El Mago de Oz

Cómo pasa el tiempo, ¿verdad? Estaba haciendo memoria y me he dado cuenta de que ya hace un mes desde que viajé a Londres. Un mes. Y parece que fue ayer. Creo que nunca les conté una de las cosas más bonitas que vi allí: el musical de ‘El Mago de Oz’. Espectacular. No sé si han estado alguna vez en una obra de grandes proporciones (otro día hablamos de ‘El Rey León’, qué barbaridad), pero es una puerta a otra dimensión. La facilidad tan pasmosa para sentirnos interpelados por las canciones, la cercanía de los actores, el ritmo de la música, es un regalo.

También está el hecho de que la historia nunca defrauda. Lo que sucede con la aventura de Dorothy es que siempre guarda un nuevo mensaje para el espectador (o lector).

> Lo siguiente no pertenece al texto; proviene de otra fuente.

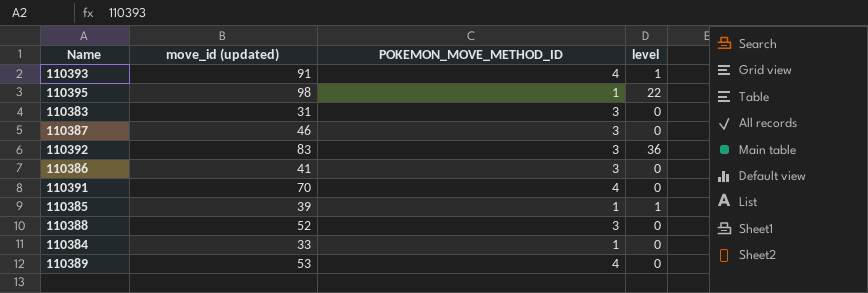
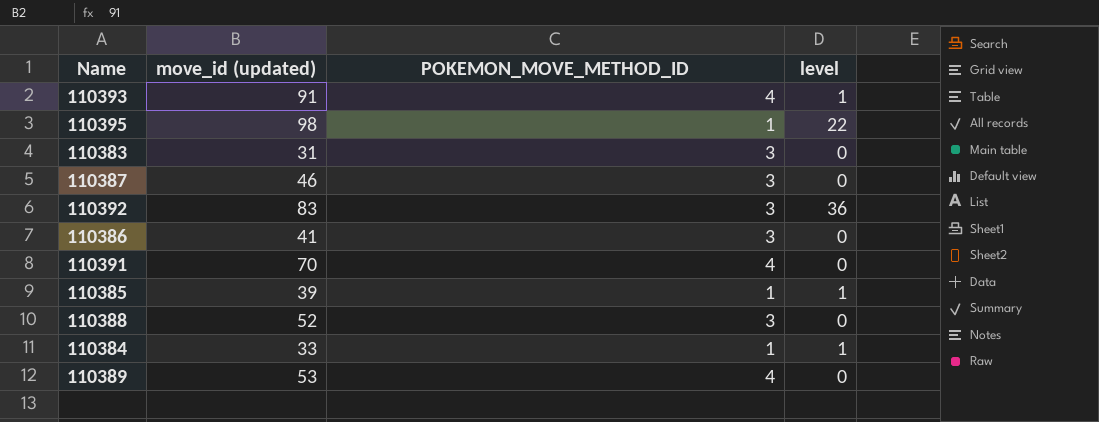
110384 | level: 0 -> 1

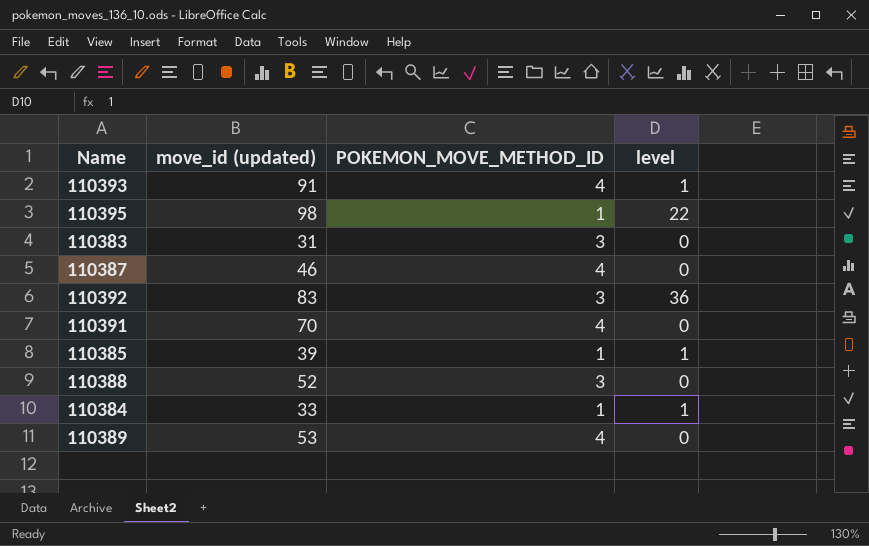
row 110386: 41 | 3 | 0 -> none
110387 | POKEMON_MOVE_METHOD_ID: 3 -> 4

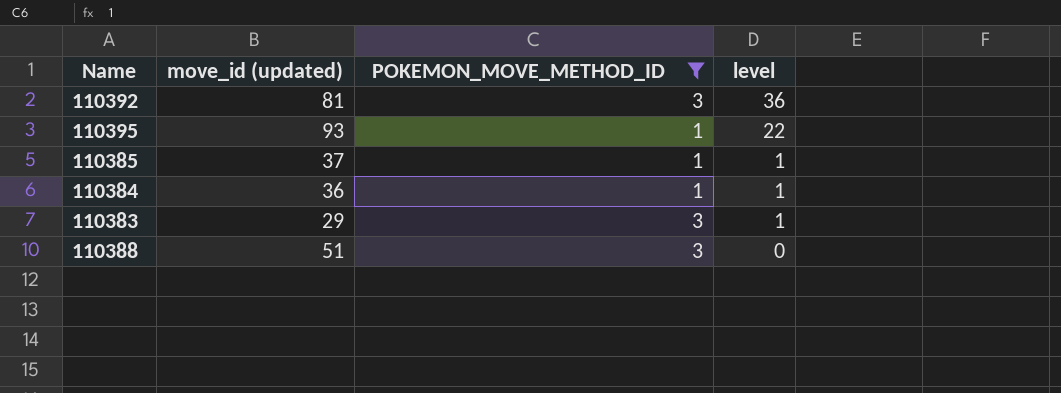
filter: none -> POKEMON_MOVE_METHOD_ID != 4
row order: none -> level descending
110392 | move_id (updated): 83 -> 81
110395 | move_id (updated): 98 -> 93
110385 | move_id (updated): 39 -> 37
110384 | move_id (updated): 33 -> 36
110383 | move_id (updated): 31 -> 29
110383 | level: 0 -> 1
110388 | move_id (updated): 52 -> 51

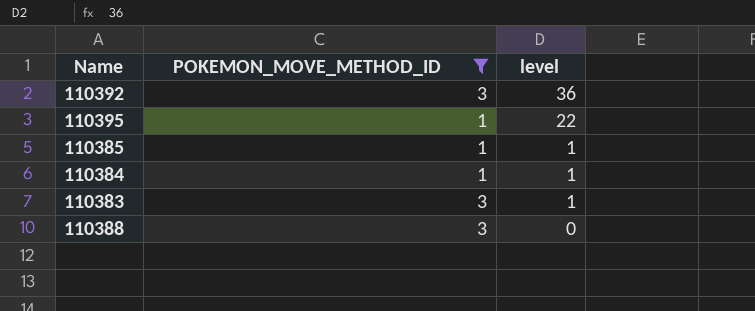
column move_id (updated) | position: 2 -> none

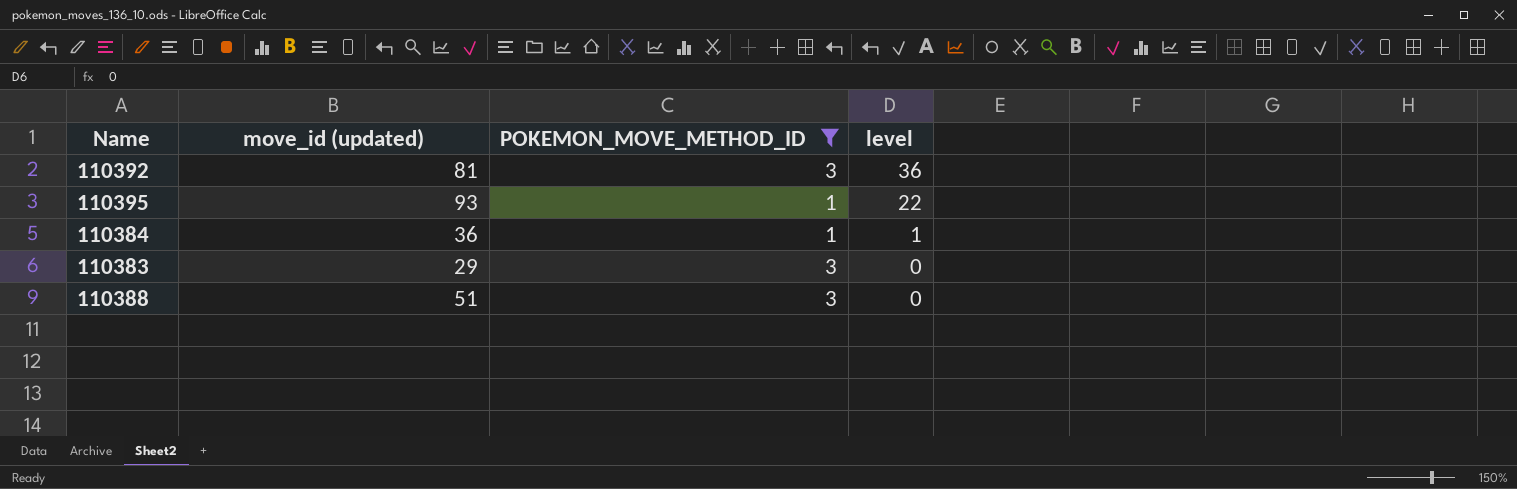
column move_id (updated) | position: none -> 2
row 110385: 1 | 1 -> none
110383 | level: 1 -> 0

Porque cada personaje es un estado de ánimo por el que, sin querer, te ves identificado. Unas veces serás una niña que busca romper las fronteras y que no lo consigue por fuerzas externas, brujas que se interponen entre tú y tu objetivo (una carrera, un sueño, una persona). También puedes reconocerte en un fiel espantapájaros, siempre dispuesto a resolver los problemas de los demás, pero inútil para afrontar los propios. Sin cerebro.

Quizás, seas un fuerte e intrépido hombre de hojalata, capaz de recibir todos los balazos del mundo gracias a una coraza impenetrable. Tanto, que no puedes sentir, vibrar, llorar, amar… O, quién sabe, tal vez le toque interpretar a un león de aspecto fiero, de imagen poderosa de cara a la galería, pero incapaz de arriesgar nada. Y, el que no arriesga, ya saben: no gana.

‘El Mago de Oz’ es una batalla contra los complejos. Contra las inseguridades que nos impiden crecer y pasar de página. Contra esas estupideces que nos dejan parados, en una cuneta de baldosas amarillas, esperando a que alguien nos diga lo que tenemos que hacer. Cuando, en realidad, sólo bastaba dar un primer paso.